In 1908 the Young Turks’ seizure of power initially offered hope to Armenians and their newly created political parties, which had been agitating, sometimes through revolutionary means, for better treatment. (Western nations had exerted pressure on the Ottomans through international treaties of 1856 and 1878, in Paris and Berlin, to ameliorate conditions for their non-Muslims minorities, particularly the Armenians.) The future War Minister, Enver Pasha, declared:
arbitrary government [has] disappeared . . . We are all brothers . . . There are no longer Bulgars, Greeks . . . Jews, Mussulmans: under the same blue sky we are all equal, we glory in being Ottomans (quoted in Peter Balakian, The Burning Tigris: The Armenian Genocide and America’s Response [London: HarperCollins, 2003]).
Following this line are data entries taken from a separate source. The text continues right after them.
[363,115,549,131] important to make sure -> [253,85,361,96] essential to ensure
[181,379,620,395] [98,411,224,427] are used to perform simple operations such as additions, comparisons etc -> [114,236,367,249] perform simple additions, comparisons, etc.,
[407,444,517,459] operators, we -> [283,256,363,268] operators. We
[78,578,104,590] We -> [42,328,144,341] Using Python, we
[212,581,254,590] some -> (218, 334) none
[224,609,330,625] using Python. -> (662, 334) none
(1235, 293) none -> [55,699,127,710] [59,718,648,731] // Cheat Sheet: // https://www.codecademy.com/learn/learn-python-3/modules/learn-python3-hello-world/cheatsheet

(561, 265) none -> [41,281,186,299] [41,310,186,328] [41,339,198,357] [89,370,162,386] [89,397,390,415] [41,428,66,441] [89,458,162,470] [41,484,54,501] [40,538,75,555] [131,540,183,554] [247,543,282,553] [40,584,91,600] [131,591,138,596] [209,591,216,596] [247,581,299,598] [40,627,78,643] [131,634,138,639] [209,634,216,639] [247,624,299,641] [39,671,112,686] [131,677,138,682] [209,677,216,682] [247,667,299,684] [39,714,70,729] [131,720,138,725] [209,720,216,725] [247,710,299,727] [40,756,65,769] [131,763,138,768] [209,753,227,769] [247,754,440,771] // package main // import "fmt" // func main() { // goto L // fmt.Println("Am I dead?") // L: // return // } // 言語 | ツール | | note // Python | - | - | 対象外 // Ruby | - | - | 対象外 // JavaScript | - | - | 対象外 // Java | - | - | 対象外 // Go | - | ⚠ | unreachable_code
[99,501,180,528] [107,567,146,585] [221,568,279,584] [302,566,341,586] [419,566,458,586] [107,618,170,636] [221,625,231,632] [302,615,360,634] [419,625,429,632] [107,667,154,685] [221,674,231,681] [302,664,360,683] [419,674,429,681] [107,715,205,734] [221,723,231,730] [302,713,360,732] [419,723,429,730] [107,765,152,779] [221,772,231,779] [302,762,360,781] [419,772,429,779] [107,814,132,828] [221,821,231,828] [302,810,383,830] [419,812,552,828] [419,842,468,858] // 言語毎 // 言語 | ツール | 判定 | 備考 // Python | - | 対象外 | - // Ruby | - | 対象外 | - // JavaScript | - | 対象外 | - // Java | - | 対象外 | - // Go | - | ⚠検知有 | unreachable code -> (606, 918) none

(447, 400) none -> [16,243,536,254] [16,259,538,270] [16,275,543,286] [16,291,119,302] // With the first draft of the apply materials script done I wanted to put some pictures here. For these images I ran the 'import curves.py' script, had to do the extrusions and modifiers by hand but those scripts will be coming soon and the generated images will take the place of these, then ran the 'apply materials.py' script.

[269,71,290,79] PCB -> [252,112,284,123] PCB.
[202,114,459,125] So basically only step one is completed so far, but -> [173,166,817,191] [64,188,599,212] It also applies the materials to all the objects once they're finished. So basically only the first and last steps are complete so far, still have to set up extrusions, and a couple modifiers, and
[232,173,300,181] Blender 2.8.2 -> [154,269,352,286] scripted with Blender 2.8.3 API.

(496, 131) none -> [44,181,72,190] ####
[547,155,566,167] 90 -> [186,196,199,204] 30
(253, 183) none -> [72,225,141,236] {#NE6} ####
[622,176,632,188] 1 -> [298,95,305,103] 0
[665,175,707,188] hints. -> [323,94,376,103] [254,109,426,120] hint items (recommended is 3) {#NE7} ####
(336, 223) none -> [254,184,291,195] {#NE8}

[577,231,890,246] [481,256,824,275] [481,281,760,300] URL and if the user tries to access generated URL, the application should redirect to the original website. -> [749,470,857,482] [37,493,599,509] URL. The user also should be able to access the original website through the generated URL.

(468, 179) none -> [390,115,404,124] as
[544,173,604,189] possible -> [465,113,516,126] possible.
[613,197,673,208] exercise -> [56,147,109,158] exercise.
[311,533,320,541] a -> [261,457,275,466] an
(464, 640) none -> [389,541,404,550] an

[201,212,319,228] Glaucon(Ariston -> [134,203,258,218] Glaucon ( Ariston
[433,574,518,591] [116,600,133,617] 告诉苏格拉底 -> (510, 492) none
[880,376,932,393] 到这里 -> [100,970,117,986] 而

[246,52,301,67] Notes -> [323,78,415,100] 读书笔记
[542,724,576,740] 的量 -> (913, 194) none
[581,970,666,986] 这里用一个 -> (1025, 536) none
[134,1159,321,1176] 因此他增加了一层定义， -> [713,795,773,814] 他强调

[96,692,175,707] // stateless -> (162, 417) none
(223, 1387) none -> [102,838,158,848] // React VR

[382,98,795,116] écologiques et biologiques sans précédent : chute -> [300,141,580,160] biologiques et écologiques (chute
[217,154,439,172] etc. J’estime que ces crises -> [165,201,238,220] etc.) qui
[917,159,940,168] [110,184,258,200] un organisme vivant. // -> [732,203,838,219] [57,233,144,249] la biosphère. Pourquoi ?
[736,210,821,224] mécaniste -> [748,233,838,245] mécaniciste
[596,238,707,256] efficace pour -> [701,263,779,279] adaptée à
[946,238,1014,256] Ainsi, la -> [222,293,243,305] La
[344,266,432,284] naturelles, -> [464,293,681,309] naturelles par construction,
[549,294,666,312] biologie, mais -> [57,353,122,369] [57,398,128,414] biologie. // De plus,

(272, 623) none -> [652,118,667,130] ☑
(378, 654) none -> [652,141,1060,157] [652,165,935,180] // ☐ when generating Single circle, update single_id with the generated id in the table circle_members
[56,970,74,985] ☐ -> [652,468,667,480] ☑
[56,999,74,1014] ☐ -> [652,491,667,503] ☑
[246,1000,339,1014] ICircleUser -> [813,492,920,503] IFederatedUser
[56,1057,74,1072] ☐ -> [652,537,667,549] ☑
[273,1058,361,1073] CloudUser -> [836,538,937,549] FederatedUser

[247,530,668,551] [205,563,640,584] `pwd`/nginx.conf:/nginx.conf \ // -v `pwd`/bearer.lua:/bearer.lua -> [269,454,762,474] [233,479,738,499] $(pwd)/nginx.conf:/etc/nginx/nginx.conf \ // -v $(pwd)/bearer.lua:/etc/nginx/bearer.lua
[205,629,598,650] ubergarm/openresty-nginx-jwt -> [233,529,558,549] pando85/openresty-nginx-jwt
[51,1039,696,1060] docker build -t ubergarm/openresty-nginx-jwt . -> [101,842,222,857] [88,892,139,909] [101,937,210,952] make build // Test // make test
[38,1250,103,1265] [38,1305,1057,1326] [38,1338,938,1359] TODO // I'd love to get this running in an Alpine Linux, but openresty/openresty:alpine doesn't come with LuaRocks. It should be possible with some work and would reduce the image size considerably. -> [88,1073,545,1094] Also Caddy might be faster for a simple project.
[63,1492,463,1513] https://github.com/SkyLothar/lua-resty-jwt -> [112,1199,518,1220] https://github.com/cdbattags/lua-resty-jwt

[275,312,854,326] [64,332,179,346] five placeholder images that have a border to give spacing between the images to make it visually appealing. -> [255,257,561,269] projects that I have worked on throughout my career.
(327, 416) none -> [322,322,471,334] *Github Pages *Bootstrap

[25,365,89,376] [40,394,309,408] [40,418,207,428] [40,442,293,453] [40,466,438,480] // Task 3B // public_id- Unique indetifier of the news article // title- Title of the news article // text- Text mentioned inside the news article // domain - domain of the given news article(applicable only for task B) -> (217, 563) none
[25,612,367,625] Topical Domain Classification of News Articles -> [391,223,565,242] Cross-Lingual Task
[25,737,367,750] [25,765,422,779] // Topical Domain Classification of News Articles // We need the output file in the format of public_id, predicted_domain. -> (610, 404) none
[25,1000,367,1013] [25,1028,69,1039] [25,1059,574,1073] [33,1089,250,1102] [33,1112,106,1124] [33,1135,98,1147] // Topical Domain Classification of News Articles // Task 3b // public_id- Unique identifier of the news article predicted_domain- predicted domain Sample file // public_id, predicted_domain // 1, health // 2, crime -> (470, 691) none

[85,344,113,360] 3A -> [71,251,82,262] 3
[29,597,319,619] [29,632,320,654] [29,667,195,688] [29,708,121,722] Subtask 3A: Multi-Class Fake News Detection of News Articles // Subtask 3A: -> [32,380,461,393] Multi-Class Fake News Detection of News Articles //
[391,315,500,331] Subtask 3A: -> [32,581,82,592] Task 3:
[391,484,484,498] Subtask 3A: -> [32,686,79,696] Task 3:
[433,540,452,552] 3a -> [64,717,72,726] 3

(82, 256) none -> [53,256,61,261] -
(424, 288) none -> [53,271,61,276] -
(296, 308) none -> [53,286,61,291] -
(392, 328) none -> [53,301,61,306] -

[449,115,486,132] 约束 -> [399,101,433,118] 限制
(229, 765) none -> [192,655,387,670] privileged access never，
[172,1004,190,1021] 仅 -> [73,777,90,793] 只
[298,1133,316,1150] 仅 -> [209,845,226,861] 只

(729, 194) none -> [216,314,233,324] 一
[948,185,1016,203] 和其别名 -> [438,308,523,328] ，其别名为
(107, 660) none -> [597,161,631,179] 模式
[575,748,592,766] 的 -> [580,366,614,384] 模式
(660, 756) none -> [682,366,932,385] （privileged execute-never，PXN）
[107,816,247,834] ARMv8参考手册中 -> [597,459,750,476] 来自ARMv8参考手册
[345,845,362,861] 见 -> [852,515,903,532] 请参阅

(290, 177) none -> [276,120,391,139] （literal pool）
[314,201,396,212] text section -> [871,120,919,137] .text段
An apparently liberal Constitution was granted, but was short-lived.
Young Turk (Ittihadist) military leaders proved fiercely nationalistic, dedicated to the pan-Turkic ideal of a revitalized Ottoman Empire expanded eastwards to Turkmenistan, and determined to eradicate non-Turkish minorities. They abandoned the Constitution and planned, through a policy of repressing minorities, to create a homogeneous Turkey. An ethnically - and religiously - pure Turkish state would counter-weigh traumatic nineteenth-century losses of Ottoman territories and Muslim domination, and Russia’s threat on Turkey’s eastern flank. Armenians again became victims of Muslim fanaticism and the Turkish army; around Adana in 1909 20,000-30,000 were slaughtered. The Central Conference of American Rabbis urged European powers to protect Armenians from Turkish barbarism. They did not. Warships of seven western countries stood by during the massacres; none intervened. The vicious Balkan War (1912-13), which saw brutal ethnic cleansing by both Christians and Muslims and caused the influx of one million Muslim refugees into Anatolia, put the nail in the coffin of Ittihadist pluralism. From summer 1914 until late 1916, 1.15 million Greek Christians were violently deported from Thrace and western Anatolia, resulting in 500,000-550,000 deaths.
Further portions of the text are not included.